For the University, this story has become clear in Women’s Health classes over the past years. Dr. Andrea Hope, Assistant Professor of Health Studies, asks her students to write about their personal experiences with their body image. Similar to the national statistics that have been publicized, the responses on our campus were astounding.

The experiences with students that Dr. Hope has had prompted her to make our campus community involved ad aware of this epidemic of body image dissatisfaction and eating disorders Fat Talk Free Week is our first campaign to encourage University faculty, staff, and students to change conversation.

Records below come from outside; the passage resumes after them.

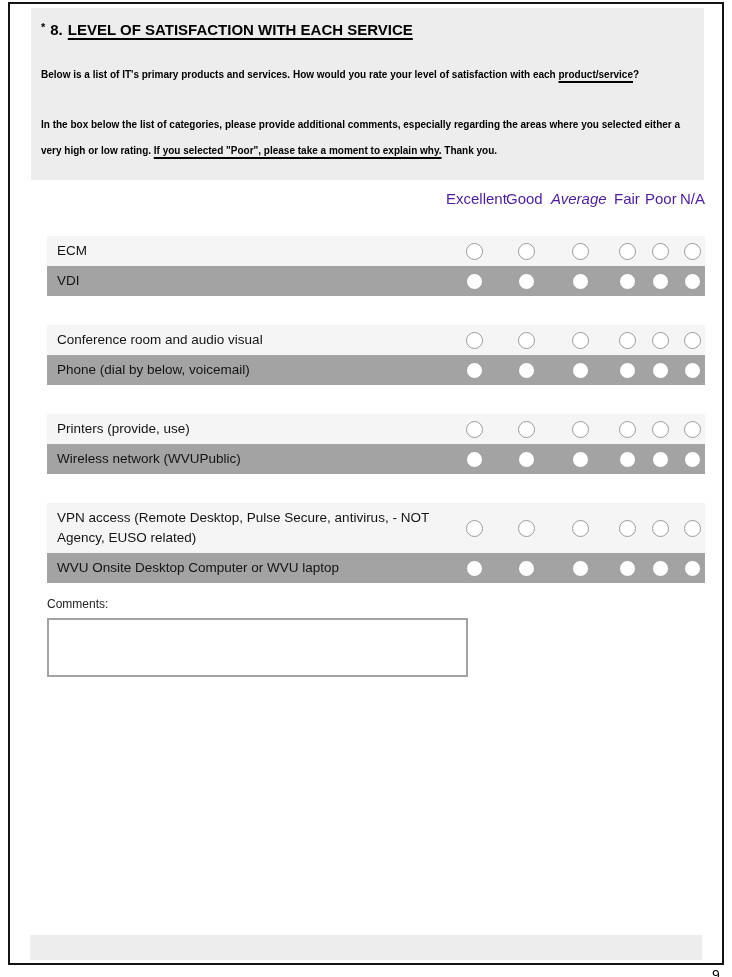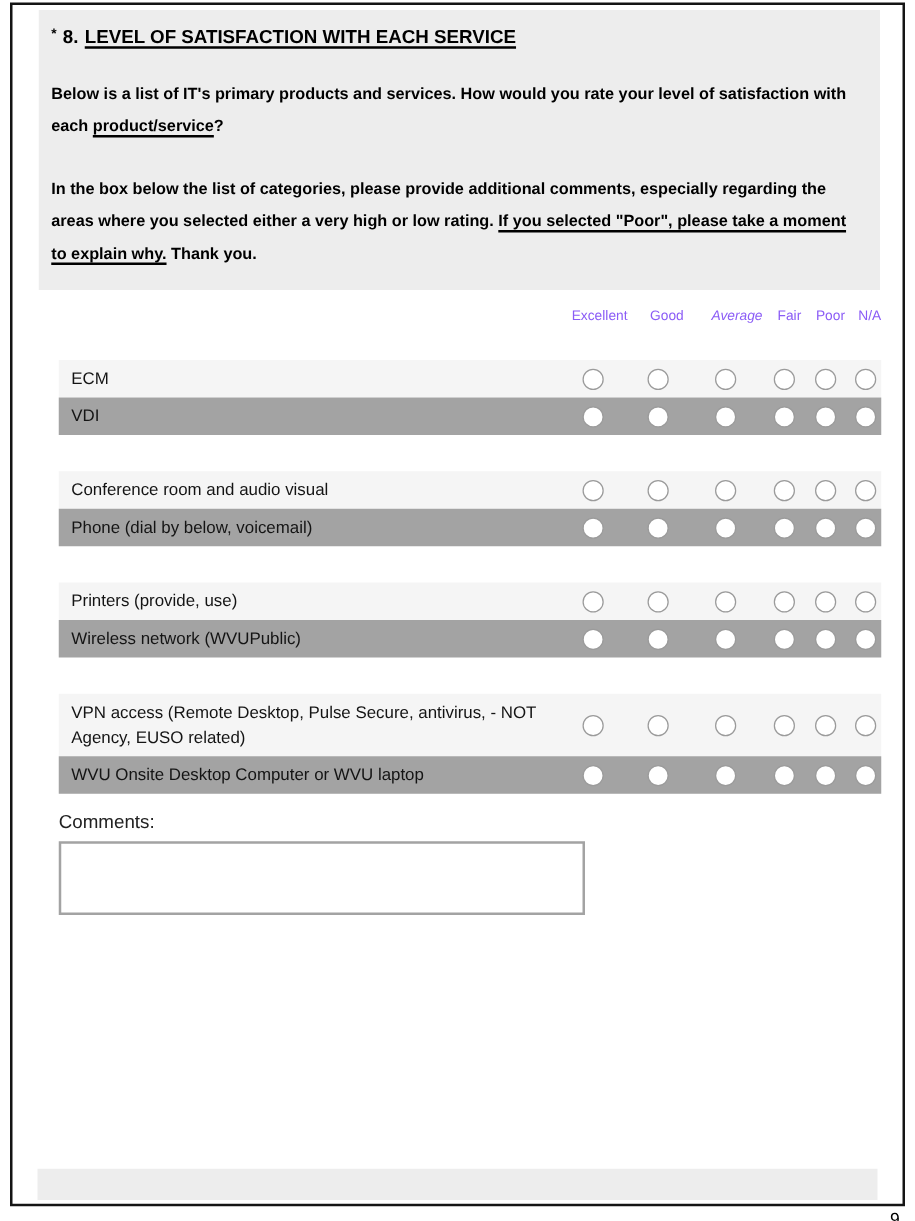"Below is a list of" .qpara { font-size: 13px -> 10px }
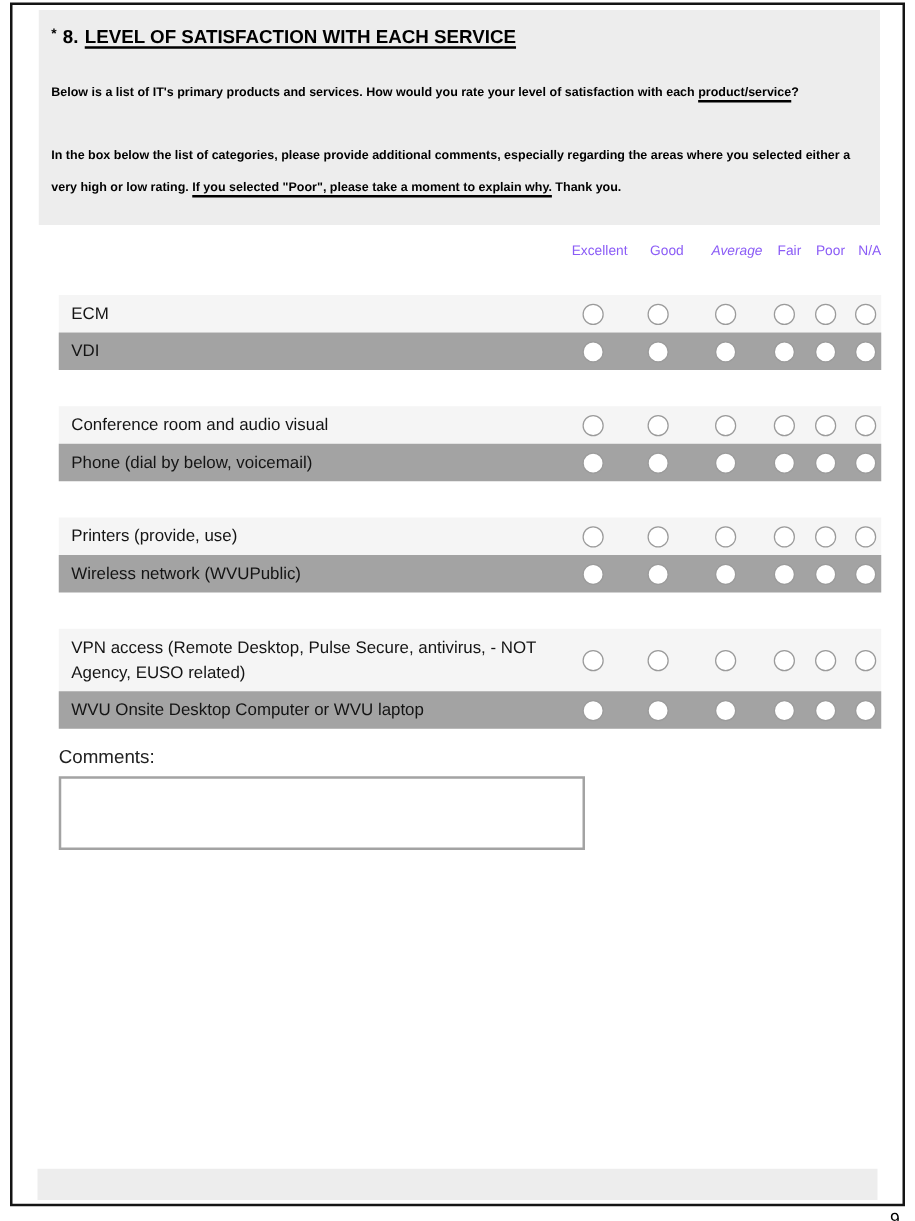"Excellent" .thead .col { color: #8b5cf6 -> #4c1d95; font-size: 11px -> 15px; text-align: right -> left }
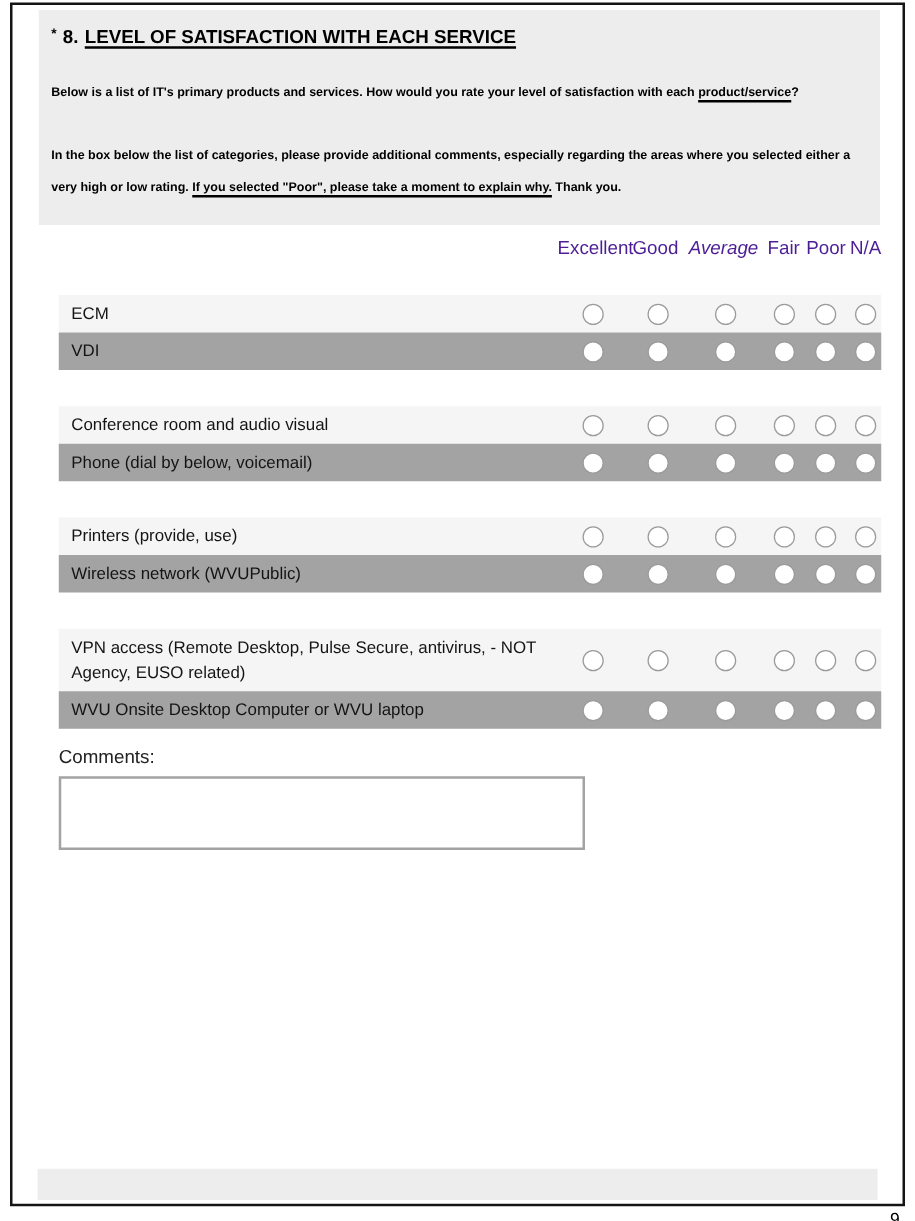"Comments:" .clabel { font-size: 15px -> 12px }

Whether it is a quick coffee run or a dinner table conversation, we encourage you to take the focus away from the aesthetic and turn it towards your mind. This week, we challenge you to change your conversations and eliminate fat talk!

In order to help you do so, we have organized a series of events that recognize the mind, body, and spirit. For the mind, blog access will begin on October 16th, and it will allow you to post your experiences with body image awareness anonymously. On October 18 at 5:30 p.m., a free Zumba class in Bolan Gym will promote the healthy, fit body. On October 19 at 2:30 p.m., a free yoga class will be offered on the South Side of Boylan Gym for the spirit.

There is no experience required for either of the class. Just wear comfortable clothes and bring your student ID. If you have a yoga mat, bring it along as well. Throughout the week, student volunteers will be tabling around campus and in the dorms to raise awareness and help you get involved with the campaign.

The week’s events are supported by Dr. Hope’s Grant-In-Aid for Creativity with help from individual students, Counseling and Psychological Services, the Gender Studies Program, Delta Phi Epsilon sorority, The School of Nursing and Health Studies, and Eta Sigma Gamma.